General in the Imperial Japanese Army

Baron Akashi Motojiro (明石 元二郎) was a general in the Imperial Japanese Army and the 7th Governor-General of Taiwan from 6 June 1918 to 26 October 1919.

==Early life and career==
A native of Fukuoka and a graduate of the 1889 class of the Imperial Japanese Army Academy, Akashi was nominally under the Imperial Guard Division attached to the staff of General Kawakami Sōroku during the First Sino-Japanese War. His primary duty was information gathering. In that capacity, he traveled extensively around the Liaodong Peninsula and northern China, Taiwan, and Annam. Toward the end of the war, he was promoted to major.

During the Spanish–American War, he was dispatched as a military observer to the Philippines. During the Boxer Rebellion, he was stationed in Tianjin, northern China.
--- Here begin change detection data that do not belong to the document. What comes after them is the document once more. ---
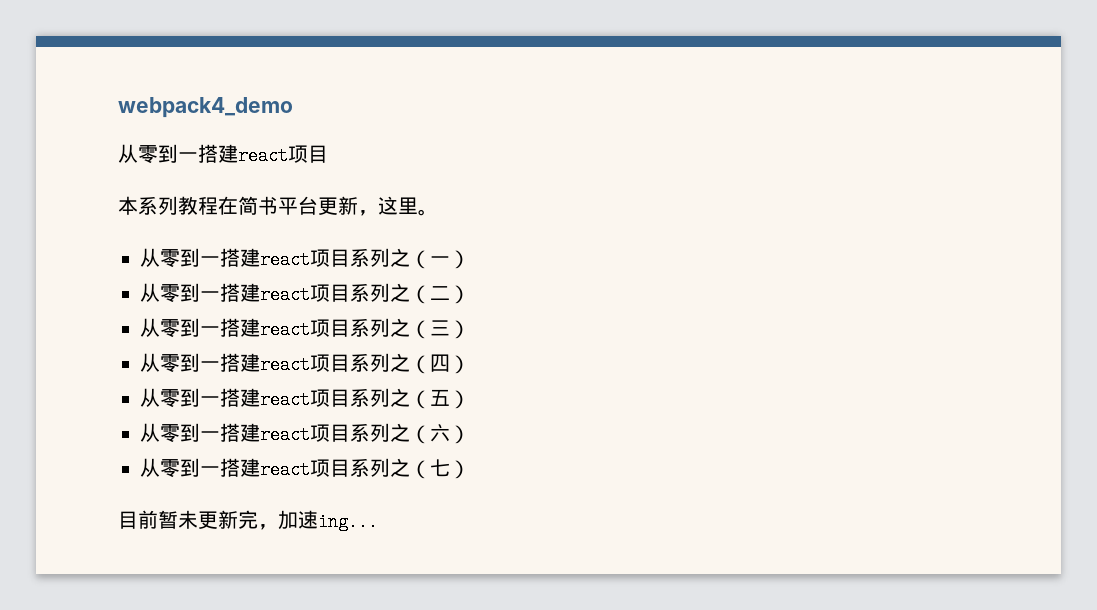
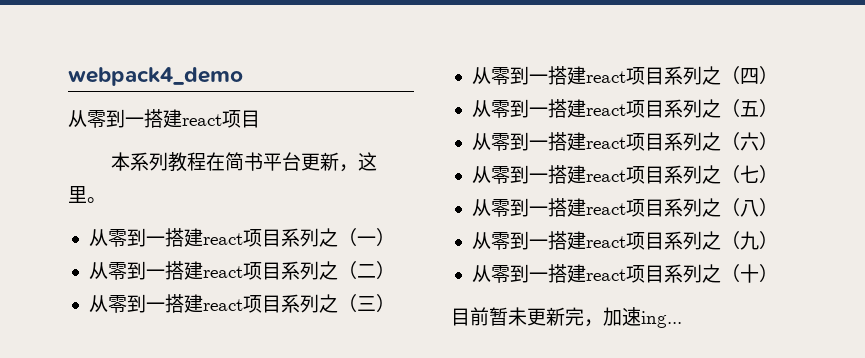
(470, 469) none -> [471,198,778,217] [471,231,778,250] [471,264,778,283] // 从零到一搭建react项目系列之（八） // 从零到一搭建react项目系列之（九） // 从零到一搭建react项目系列之（十）

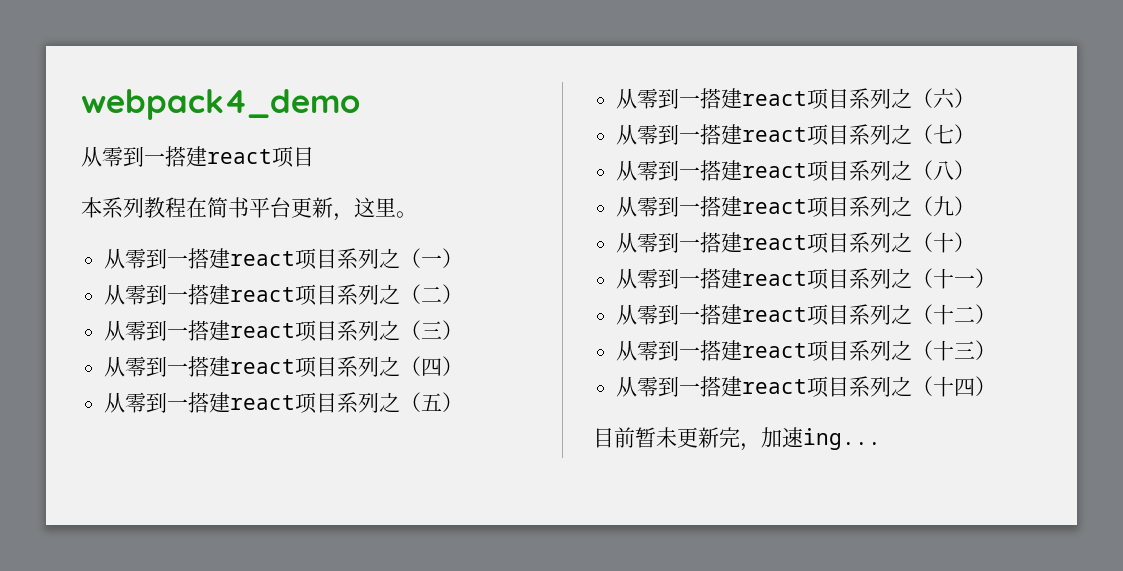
(778, 273) none -> [616,268,997,290] [616,304,997,326] [616,340,997,362] [616,376,997,398] // 从零到一搭建react项目系列之（十一） // 从零到一搭建react项目系列之（十二） // 从零到一搭建react项目系列之（十三） // 从零到一搭建react项目系列之（十四）

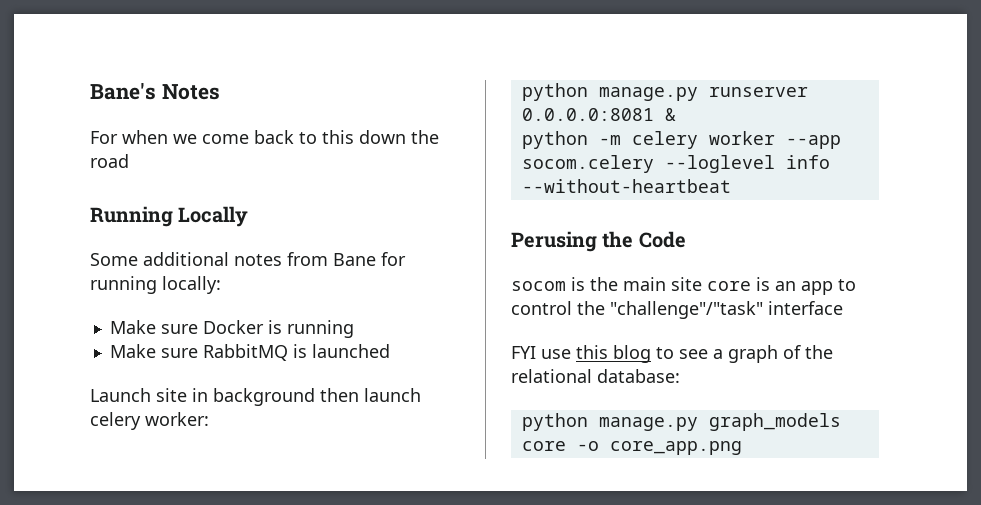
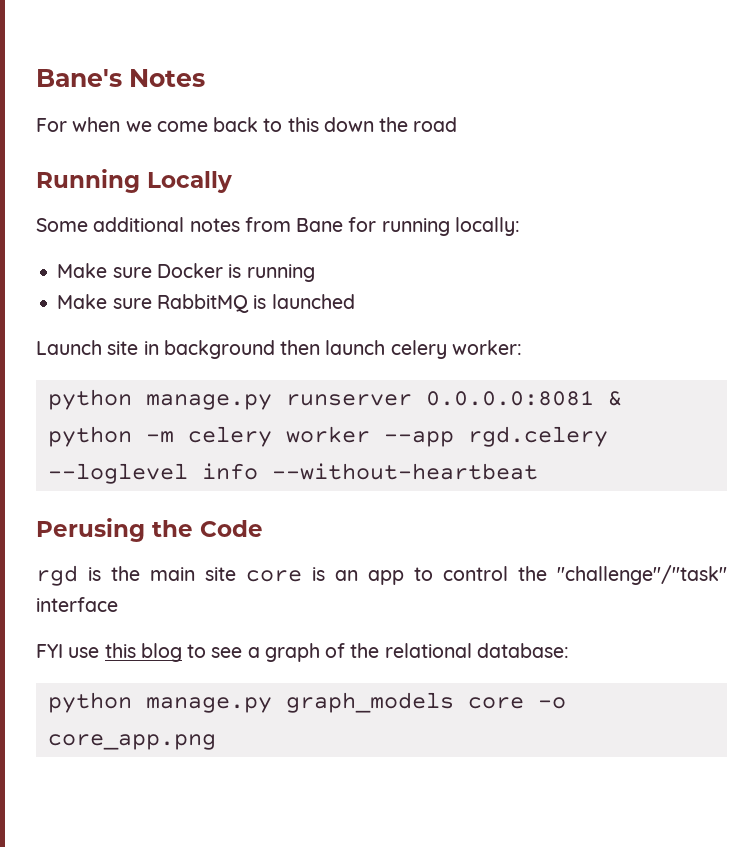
[521,155,654,173] socom.celery -> [467,426,608,447] rgd.celery
[511,281,566,291] socom -> [36,565,78,586] rgd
Around this time, he was promoted to lieutenant colonel.

==Espionage during the Russo-Japanese War==
At the end of 1900, Akashi was sent as a roaming military attaché in Europe, visiting Germany; Switzerland; Sweden, staying in France in 1901; and moving to Saint Petersburg, Russia in 1902. As a member of the Japanese intelligence services, Akashi was involved in setting up an intricate espionage network in major European cities, using specially trained operatives under various covers, members of locally based Japanese merchants and workers, and local people either sympathetic to Japan, or willing to be cooperative for a price.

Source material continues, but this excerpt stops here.